(Records provided)

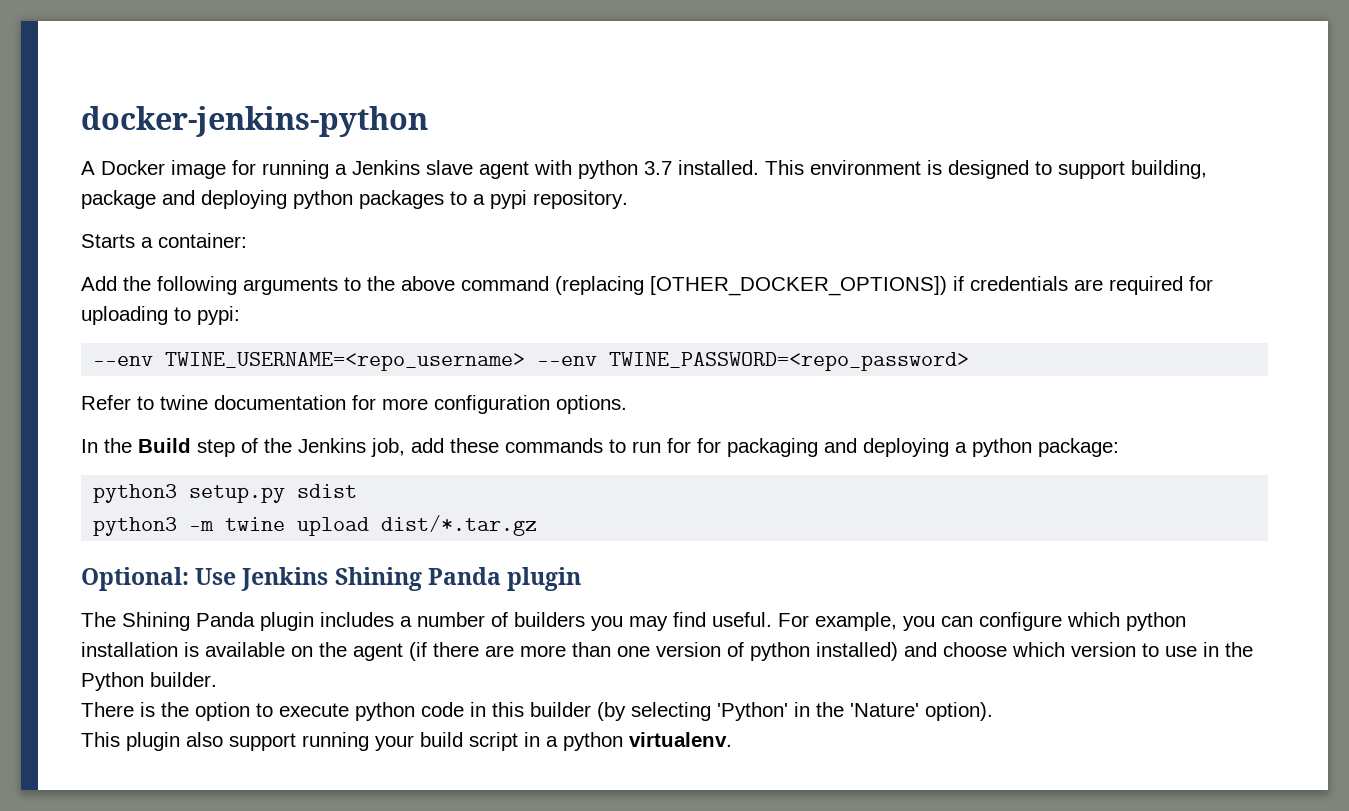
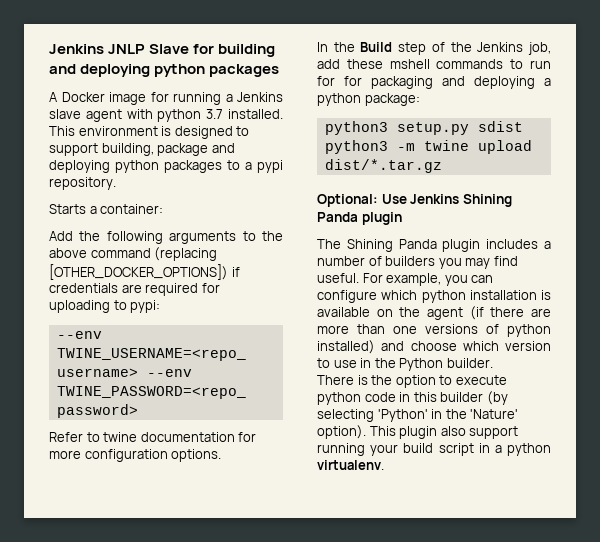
- docker-jenkins-python
+ Jenkins JNLP Slave for building and deploying python packages
- In the Build step of the Jenkins job, add these commands to run for for packaging and deploying a python package:
+ In the Build step of the Jenkins job, add these mshell commands to run for for packaging and deploying a python package:
- For example, you can configure which python installation is available on the agent (if there are more than one version of python installed) and choose which version to use in the Python builder.
+ For example, you can configure which python installation is available on the agent (if there are more than one versions of python installed) and choose which version to use in the Python builder.
- There is the option to execute python code in this builder (by selecting 'Python' in the 'Nature' option).
- This plugin also support running your build script in a python virtualenv.
+ There is the option to execute python code in this builder (by selecting 'Python' in the 'Nature' option). This plugin also support running your build script in a python virtualenv.

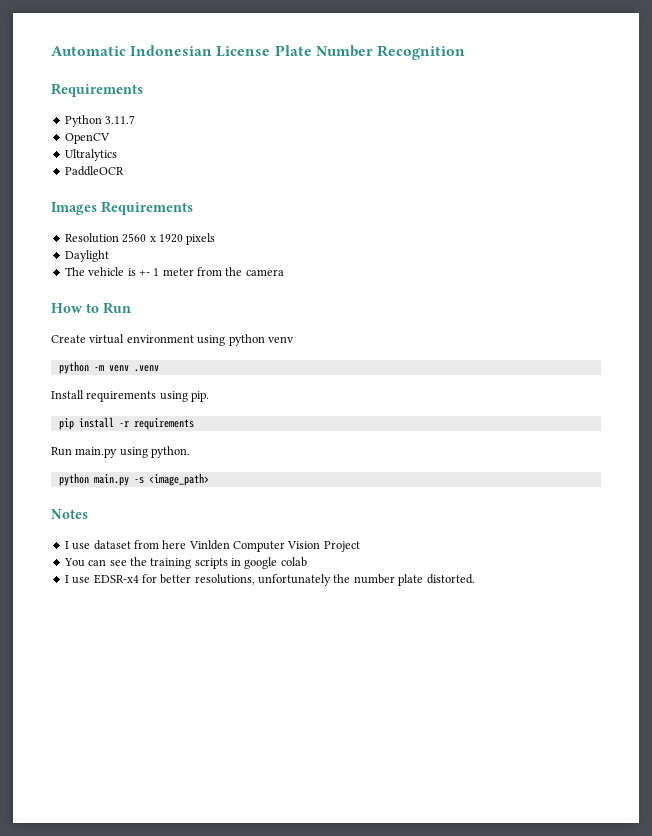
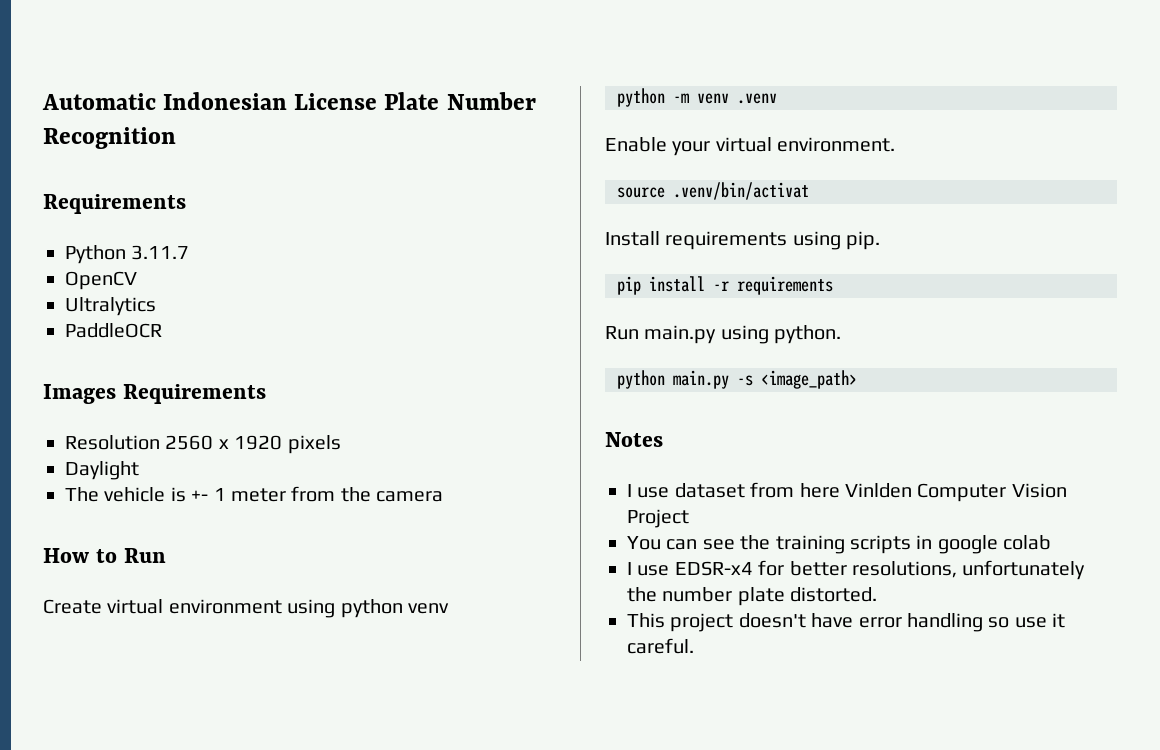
+ Enable your virtual environment.
+ source .venv/bin/activat
+ This project doesn't have error handling so use it careful.

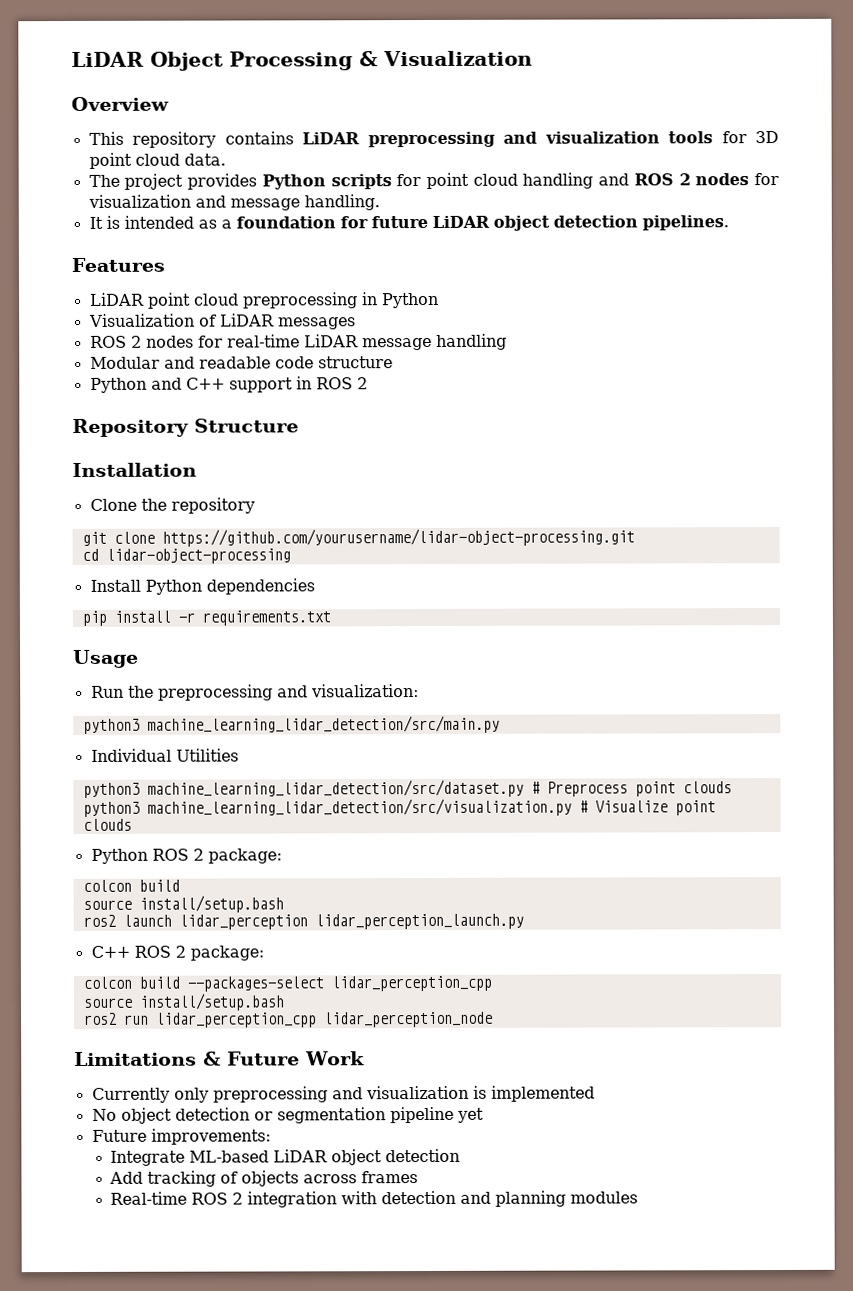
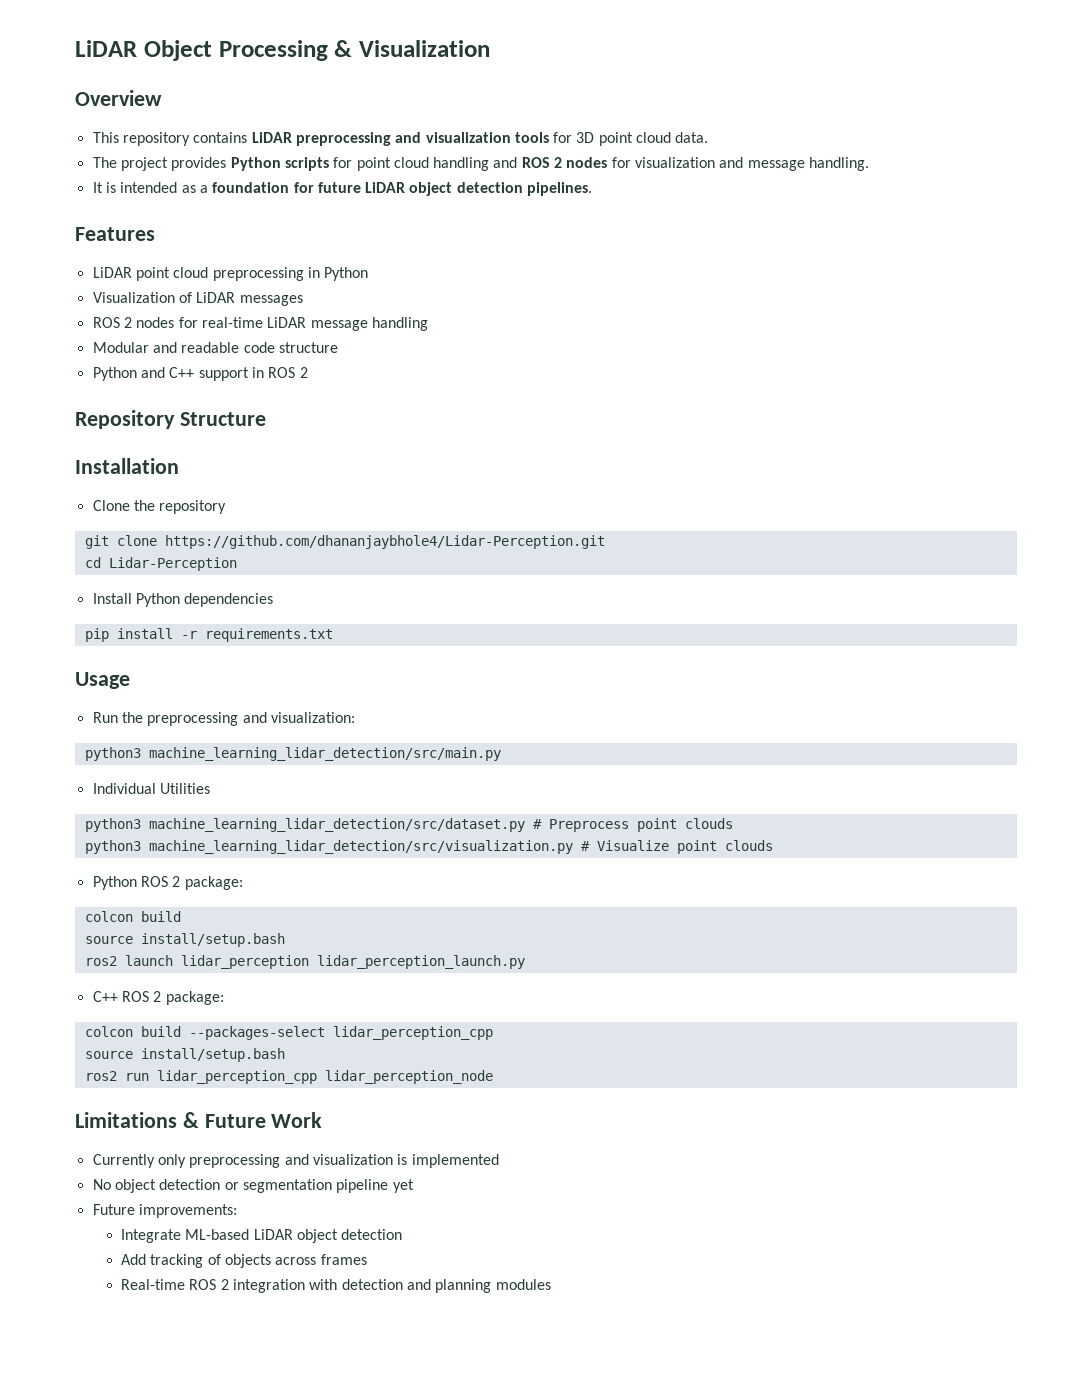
- git clone https://github.com/yourusername/lidar-object-processing.git
+ git clone https://github.com/dhananjaybhole4/Lidar-Perception.git
- cd lidar-object-processing
+ cd Lidar-Perception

(End Records provided)

### Assignment
Transcribe the entries above verbatim, excluding any image.

### Task output
- docker-jenkins-python
+ Jenkins JNLP Slave for building and deploying python packages
- In the Build step of the Jenkins job, add these commands to run for for packaging and deploying a python package:
+ In the Build step of the Jenkins job, add these mshell commands to run for for packaging and deploying a python package:
- For example, you can configure which python installation is available on the agent (if there are more than one version of python installed) and choose which version to use in the Python builder.
+ For example, you can configure which python installation is available on the agent (if there are more than one versions of python installed) and choose which version to use in the Python builder.
- There is the option to execute python code in this builder (by selecting 'Python' in the 'Nature' option).
- This plugin also support running your build script in a python virtualenv.
+ There is the option to execute python code in this builder (by selecting 'Python' in the 'Nature' option). This plugin also support running your build script in a python virtualenv.

+ Enable your virtual environment.
+ source .venv/bin/activat
+ This project doesn't have error handling so use it careful.

- git clone https://github.com/yourusername/lidar-object-processing.git
+ git clone https://github.com/dhananjaybhole4/Lidar-Perception.git
- cd lidar-object-processing
+ cd Lidar-Perception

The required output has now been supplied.